Something else that didn’t work for me, is that there are also a lot of wasted words around Grant and Angela’s marriage.  It’s been on the rocks for a while at the start of the book, and although it seems like they are reconnecting while on vacation, their geographical separation during the search for Caitlyn takes its toll.  Or rather, it appears to, since we don’t really get Angela’s point of view, and Grant’s is mostly just about Caitlyn and his life in Colorado.

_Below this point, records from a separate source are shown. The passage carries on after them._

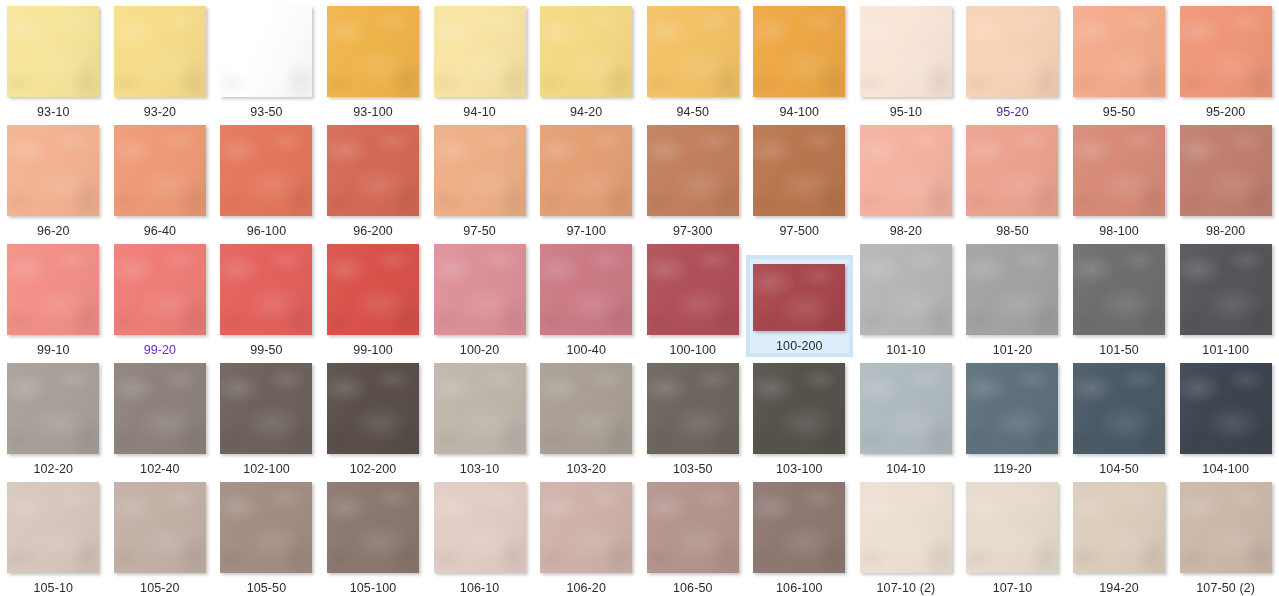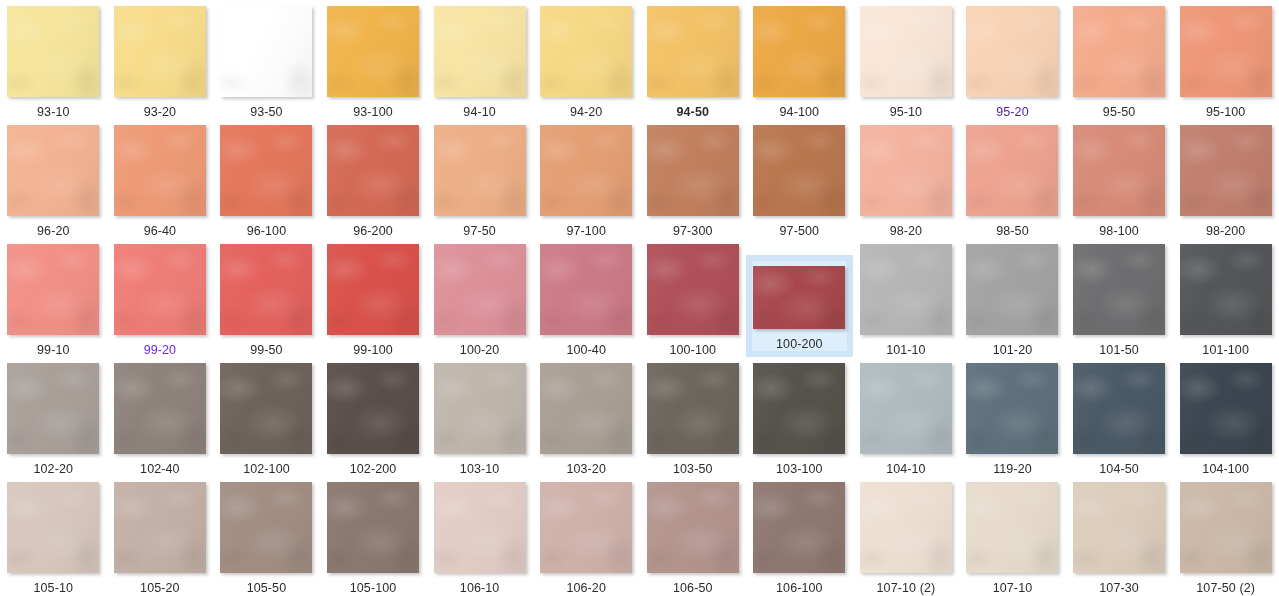--- a/index.html
+++ b/index.html
@@ -116,7 +116,7 @@
     </div>
     <div class="swatch-cell">
       <div class="swatch-chip" style="background: rgb(243, 194, 102);"></div>
-      <div class="swatch-label" style="color: rgb(43, 43, 43); font-weight: bold;">94-50</div>
+      <div class="swatch-label" style="color: rgb(43, 43, 43);">94-50</div>
     </div>
     <div class="swatch-cell">
       <div class="swatch-chip" style="background: rgb(237, 168, 70);"></div>

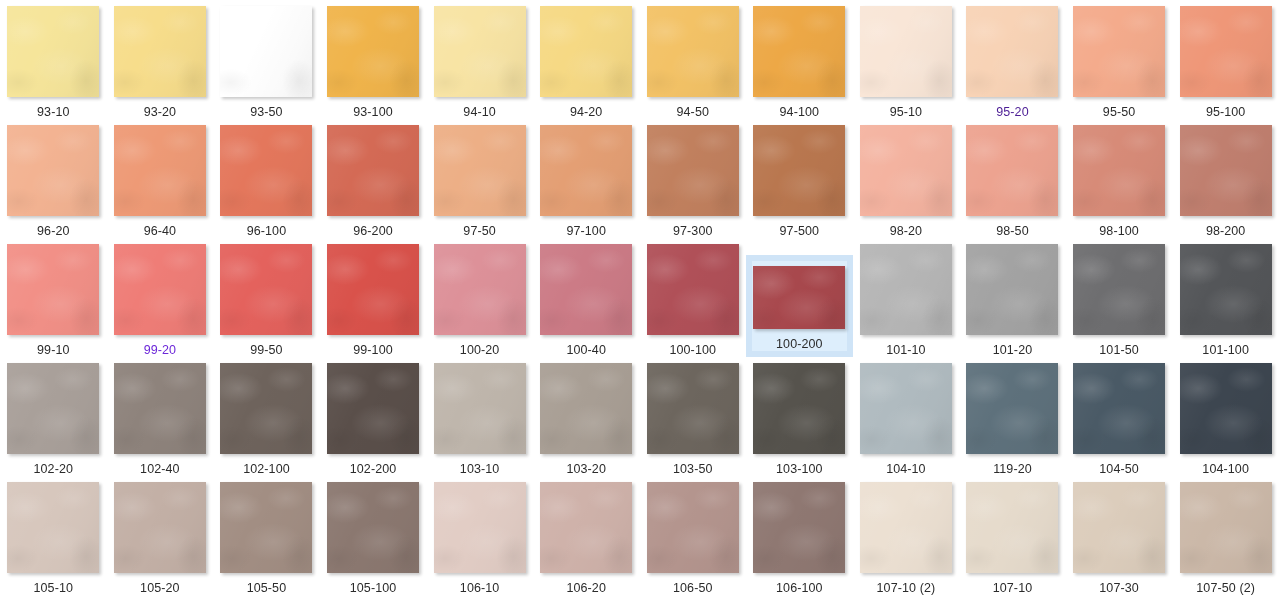--- a/index.html
+++ b/index.html
@@ -136,7 +136,7 @@
     </div>
     <div class="swatch-cell">
       <div class="swatch-chip" style="background: rgb(239, 151, 120);"></div>
-      <div class="swatch-label" style="color: rgb(43, 43, 43);">95-100</div>
+      <div class="swatch-label" style="color: rgb(43, 43, 43);">95-200</div>
     </div>
     <div class="swatch-cell">
       <div class="swatch-chip" style="background: rgb(243, 179, 146);"></div>

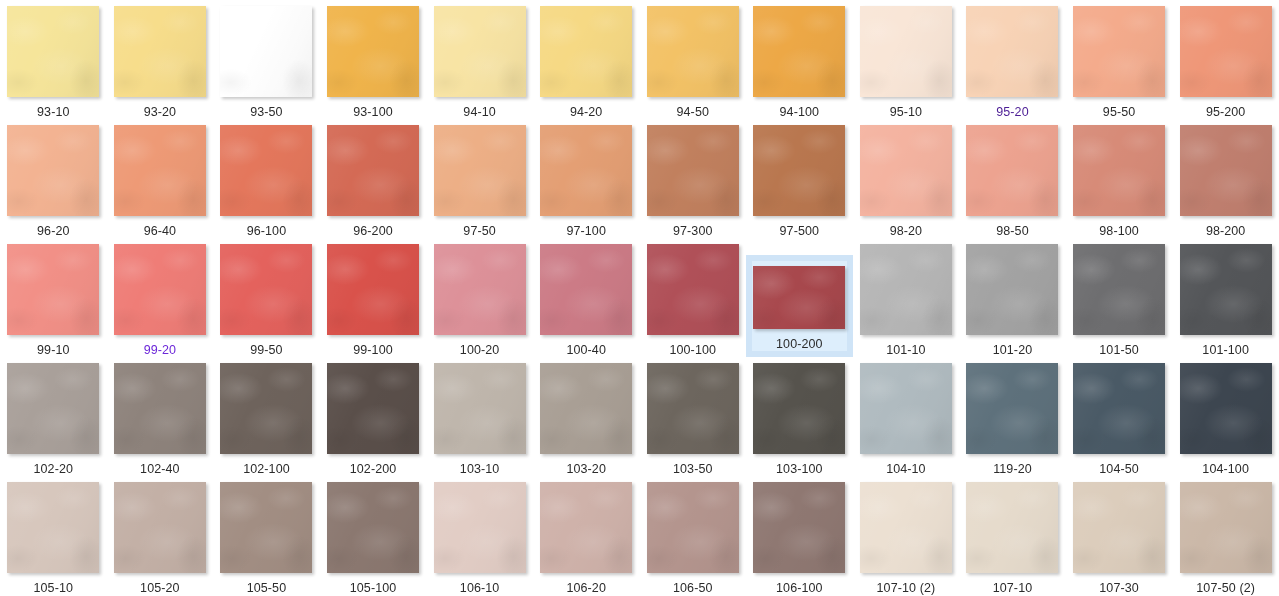--- a/index.html
+++ b/index.html
@@ -36,7 +36,7 @@
 
   .swatch-cell.is-selected {
     background: #ddeefc;
-    border: 6px solid #0f172a;
+    border: 4px solid #0f172a;
     padding-top: 5px;
     margin-top: 17px;
   }

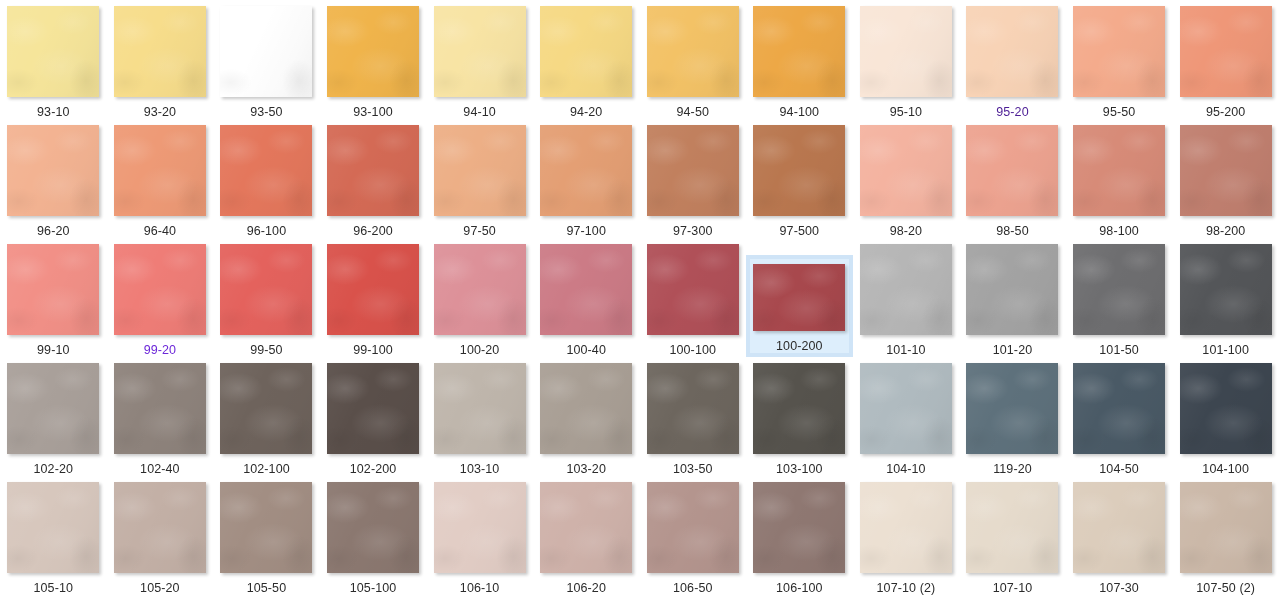--- a/index.html
+++ b/index.html
@@ -324,7 +324,7 @@
     </div>
     <div class="swatch-cell">
       <div class="swatch-chip" style="background: rgb(220, 205, 188);"></div>
-      <div class="swatch-label" style="color: rgb(43, 43, 43);">107-30</div>
+      <div class="swatch-label" style="color: rgb(43, 43, 43);">194-20</div>
     </div>
     <div class="swatch-cell">
       <div class="swatch-chip" style="background: rgb(203, 184, 168);"></div>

I feel like the book would’ve benefitted from either more focus on the parents’ relationship, or less.  The story of a family crumbling under the weight of a tragedy can be compelling, and the story of a family persevering equally so, but the story of a family who has problems, who kinda-sorta work it out, but kinda-sorta don’t really, and mostly just don’t talk about their issues, not so much.

I feel like Tim Johnston made Descent almost entirely about Sean.  And to an extent, I can totally get behind that.  Although Caitlyn is the focus of the crime, the search, the sorrow and love, Sean is the one carrying the weight of what happened.  So many times, when we see the pictures of missing kids, we think of what might be happening to that poor child, or how their parents are holding up, but I don’t know how many of us ask ourselves what their siblings are going through.  

But in Sean, we get a frustrating and heartbreaking look at that exact situation.  We see him try to do the right thing, we see him screw up and suffer, and we see the toll it takes on him.  We see him age beyond his years, and we mourn the innocence he has lost.  There’s also an unspoken but fairly thoughtful meditation on the way society allows men and women to express grief – that women are allowed to break down, be hysterical, mourn completely, but men are expected to suck it up and take care of business.

So is it wrong of me to read this book, and see some really excellent character development, and say “Geez, we get it, it’s tough on the guys, but what about everyone else??”

I don’t know.  I don’t know if this is a case of a writer who’s unable or unwilling to stretch much beyond his own experiences and point of view, or my own biases as a reader.  In any case, I just didn’t love it the way I expected to.